The name of the main program is tr1660, and is made up of 3 separate source files: main.c, libtr1660 (one library is created from the header and the source) and screen.c. The program named condi can also be compiled from condi.c using the library above and the whole project can be cleaned by make clean.

V.2.6. The gdb debugger

We may find that the program does not work the way we want.  The program can be compiled but the operating system sends an error message and aborts it or the result printed out is erroneous. It is in that case that a debugger can be used. It can place break points in the program; until these points the program runs at full speed and than execution stops there and the value of variables can be tracked, and after the program can be executed step by step. In the case of the GNU project, this program is called gdb. It should be noted that in the debugger, code lines and variables can be viewed in C, while it is the machine code of the program that runs. This can only be realised if the program is created with gcc with the -g option. In that case, symbols are inserted in the executable file which maps machine code instructions to the source file from which they are created.

In the next example, let's debug the code of Section V.2.2: let's insert a breakpoint in the program, let's execute the program step by step and track the value of the variable:

First, let's compile the program code as debuggable

bash-4.2# gcc -Wall -g x.c -o x

Now let's run the debugger with the program

bash-4.2# gdb x
GNU gdb 6.5
Copyright (C) 2006 Free Software Foundation, Inc.

Let's ask for a source list if we do not remember any more what we have written.

(gdb) l
1       #include <stdio.h>
3       int main(void) {
4         int i;
5         i=0;
6         i++;
7         printf("%i\n",i);
8         return 0;
9       }

Let's insert a breakpoint to the line 5

(gdb) b 5
Breakpoint 1 at 0x400918: file x.c, line 5.

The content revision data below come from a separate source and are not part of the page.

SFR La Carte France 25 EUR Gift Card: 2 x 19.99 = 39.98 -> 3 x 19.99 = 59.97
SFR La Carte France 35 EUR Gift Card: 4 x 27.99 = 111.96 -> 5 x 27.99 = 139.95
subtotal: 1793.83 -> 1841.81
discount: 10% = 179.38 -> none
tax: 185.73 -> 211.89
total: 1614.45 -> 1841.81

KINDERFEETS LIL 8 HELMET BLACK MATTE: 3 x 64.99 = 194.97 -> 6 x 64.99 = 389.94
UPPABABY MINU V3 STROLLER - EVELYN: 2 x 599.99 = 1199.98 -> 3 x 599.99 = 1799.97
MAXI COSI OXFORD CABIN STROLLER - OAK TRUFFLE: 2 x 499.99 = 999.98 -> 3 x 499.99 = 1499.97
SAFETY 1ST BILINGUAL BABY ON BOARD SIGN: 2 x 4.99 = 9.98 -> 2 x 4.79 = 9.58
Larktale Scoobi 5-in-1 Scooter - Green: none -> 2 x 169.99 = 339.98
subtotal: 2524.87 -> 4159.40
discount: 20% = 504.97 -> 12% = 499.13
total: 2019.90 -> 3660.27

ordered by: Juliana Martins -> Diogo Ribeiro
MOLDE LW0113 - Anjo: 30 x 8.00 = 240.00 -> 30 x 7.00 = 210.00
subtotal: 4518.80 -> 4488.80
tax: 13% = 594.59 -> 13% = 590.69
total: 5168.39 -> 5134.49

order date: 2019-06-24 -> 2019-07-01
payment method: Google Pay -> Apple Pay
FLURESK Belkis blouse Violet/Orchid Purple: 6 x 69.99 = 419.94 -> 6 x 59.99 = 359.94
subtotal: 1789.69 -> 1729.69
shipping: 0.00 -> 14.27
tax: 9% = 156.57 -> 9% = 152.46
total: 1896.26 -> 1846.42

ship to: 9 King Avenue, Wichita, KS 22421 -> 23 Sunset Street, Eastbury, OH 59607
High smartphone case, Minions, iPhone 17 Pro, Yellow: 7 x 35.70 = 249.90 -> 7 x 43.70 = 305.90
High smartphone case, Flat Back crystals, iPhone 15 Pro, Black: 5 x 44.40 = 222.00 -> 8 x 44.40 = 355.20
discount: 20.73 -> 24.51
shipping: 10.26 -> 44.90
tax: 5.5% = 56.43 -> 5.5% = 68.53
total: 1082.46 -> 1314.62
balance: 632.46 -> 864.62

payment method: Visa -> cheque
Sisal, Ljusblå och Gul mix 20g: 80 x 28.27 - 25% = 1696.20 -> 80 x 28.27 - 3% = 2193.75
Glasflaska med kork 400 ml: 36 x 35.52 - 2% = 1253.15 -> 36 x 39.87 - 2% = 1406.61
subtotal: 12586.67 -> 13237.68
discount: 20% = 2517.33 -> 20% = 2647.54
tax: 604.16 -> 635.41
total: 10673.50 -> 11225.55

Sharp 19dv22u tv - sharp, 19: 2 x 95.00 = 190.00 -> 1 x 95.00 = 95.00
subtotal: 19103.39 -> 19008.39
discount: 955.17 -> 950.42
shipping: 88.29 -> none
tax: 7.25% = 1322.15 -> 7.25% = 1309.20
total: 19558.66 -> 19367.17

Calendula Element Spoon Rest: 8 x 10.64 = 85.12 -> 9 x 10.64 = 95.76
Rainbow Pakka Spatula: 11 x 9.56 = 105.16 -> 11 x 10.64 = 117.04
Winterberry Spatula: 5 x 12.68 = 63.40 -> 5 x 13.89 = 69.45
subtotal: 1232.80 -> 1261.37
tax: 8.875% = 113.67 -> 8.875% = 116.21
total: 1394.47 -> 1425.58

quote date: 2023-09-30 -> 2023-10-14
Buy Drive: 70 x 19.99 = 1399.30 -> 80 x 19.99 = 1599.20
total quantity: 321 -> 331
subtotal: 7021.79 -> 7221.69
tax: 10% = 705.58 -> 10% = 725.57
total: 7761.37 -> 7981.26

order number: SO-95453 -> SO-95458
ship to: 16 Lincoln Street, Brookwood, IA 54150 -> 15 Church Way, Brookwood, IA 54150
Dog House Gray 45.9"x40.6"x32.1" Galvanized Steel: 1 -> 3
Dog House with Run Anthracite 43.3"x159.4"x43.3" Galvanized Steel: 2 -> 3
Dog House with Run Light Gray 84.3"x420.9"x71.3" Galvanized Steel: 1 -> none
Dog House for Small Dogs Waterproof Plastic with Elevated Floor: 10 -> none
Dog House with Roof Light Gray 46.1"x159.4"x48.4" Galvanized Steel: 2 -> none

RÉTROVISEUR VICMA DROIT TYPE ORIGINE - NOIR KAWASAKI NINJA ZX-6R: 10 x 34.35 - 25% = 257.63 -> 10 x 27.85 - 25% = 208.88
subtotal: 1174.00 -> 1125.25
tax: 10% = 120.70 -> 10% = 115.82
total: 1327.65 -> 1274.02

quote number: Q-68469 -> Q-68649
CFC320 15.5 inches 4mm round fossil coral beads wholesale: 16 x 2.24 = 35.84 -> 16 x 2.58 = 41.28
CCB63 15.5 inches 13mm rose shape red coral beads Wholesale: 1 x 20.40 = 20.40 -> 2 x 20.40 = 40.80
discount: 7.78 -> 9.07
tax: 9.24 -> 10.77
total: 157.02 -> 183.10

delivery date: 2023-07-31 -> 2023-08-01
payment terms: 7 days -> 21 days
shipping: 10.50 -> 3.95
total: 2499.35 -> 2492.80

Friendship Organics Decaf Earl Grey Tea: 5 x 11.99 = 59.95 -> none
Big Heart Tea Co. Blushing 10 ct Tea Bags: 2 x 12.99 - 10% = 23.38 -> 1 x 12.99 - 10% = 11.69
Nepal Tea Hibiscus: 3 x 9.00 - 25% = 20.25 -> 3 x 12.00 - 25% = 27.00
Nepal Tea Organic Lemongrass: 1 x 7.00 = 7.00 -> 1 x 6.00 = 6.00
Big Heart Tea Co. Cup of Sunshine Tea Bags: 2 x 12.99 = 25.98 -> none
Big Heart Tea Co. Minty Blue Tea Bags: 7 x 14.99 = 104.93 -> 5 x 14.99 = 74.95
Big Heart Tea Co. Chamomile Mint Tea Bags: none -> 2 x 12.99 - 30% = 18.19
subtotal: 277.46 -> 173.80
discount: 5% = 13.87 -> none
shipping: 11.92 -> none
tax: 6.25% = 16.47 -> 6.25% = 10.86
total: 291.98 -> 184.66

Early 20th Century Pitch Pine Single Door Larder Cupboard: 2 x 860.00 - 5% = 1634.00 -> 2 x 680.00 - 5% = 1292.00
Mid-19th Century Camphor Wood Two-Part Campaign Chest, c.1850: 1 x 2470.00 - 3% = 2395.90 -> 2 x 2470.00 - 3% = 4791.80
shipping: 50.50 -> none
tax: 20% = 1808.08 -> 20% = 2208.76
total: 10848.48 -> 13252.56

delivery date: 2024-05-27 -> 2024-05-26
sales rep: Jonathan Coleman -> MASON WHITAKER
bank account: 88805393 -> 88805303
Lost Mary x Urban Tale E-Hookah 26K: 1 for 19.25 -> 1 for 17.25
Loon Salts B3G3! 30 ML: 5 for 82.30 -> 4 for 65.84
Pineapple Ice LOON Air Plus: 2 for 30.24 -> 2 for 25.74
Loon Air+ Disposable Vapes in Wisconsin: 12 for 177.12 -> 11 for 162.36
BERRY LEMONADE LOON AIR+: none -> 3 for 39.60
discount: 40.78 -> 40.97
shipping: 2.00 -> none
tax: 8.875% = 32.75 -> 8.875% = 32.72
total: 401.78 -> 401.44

The program can be executed now.

(gdb) r
Starting program: /root/prg.c/x 
Breakpoint 1, main () at x.c:5
5    i=0;

The program stopped at line 5. Let's make a step: let's execute i=0!

(gdb) n
6    i++;

Let's execute i++ too!

(gdb) n
7    printf("%i\n",i);

Let's print out the value of i !

(gdb) p i
$1 = 1

Let's make the program run at full speed.

(gdb) c
Program exited normally.

Debugging is ready, the debugger can be exited.

(gdb) q

V.3. Posix C, C++ system libraries

In Section V.1.1, we have presented that a program written in language C(++) can be portable if it can be compiled on more systems. For that purpose, standardization organisations have defined a commonly used function library, the elements of which can be found in all systems complying with posix standards. These functions contain frequently used program code portions a programmer may need. For example, it is not necessary for programmers to write a code for print out floating point numbers since the function printf(”%f”) is at their disposal when #include <stdio.h> is used. Although Posix was about Unix-type systems, these libraries are available in Visual Studio as well. This library contains a huge number of header files and includes. However, the following part will only present the functions to be mentioned during the training because if all functions were mentioned, it would exceed size limitations of this book. The whole system can be found on Wikipedia, in the article named "C POSIX library”. In the following parts, the described functions will be grouped on the basis of their header files.

V.3.1. stdio.h

stdio.h (c++: cstdio) contains basic I/O operations.

  • fopen: opens a file

  • freopen: reopens a file

  • fflush: synchronises the output to the actual state

  • fclose: closes a file

  • fread: reads data from a file

  • fwrite: writes data to a file

  • getc/fgetc: reads a character from the standard input/a file

  • gets/fgets: reads a string from the standard input/a file

  • putc/fputc: writes a character to the standard output/a file

  • puts/fputs: writes a string to the standard output/a file

  • ungetc: puts an already read character back into a stream

  • scanf/fscanf/sscanf: reads formatted data from the standard input/a file/a string. See format settings in Section I.2

  • printf/fprintf/sprintf/snprintf: writes formatted data to the standard output/a file/a string/a string of given length. With snprintf() cannot occur buffer overrun error.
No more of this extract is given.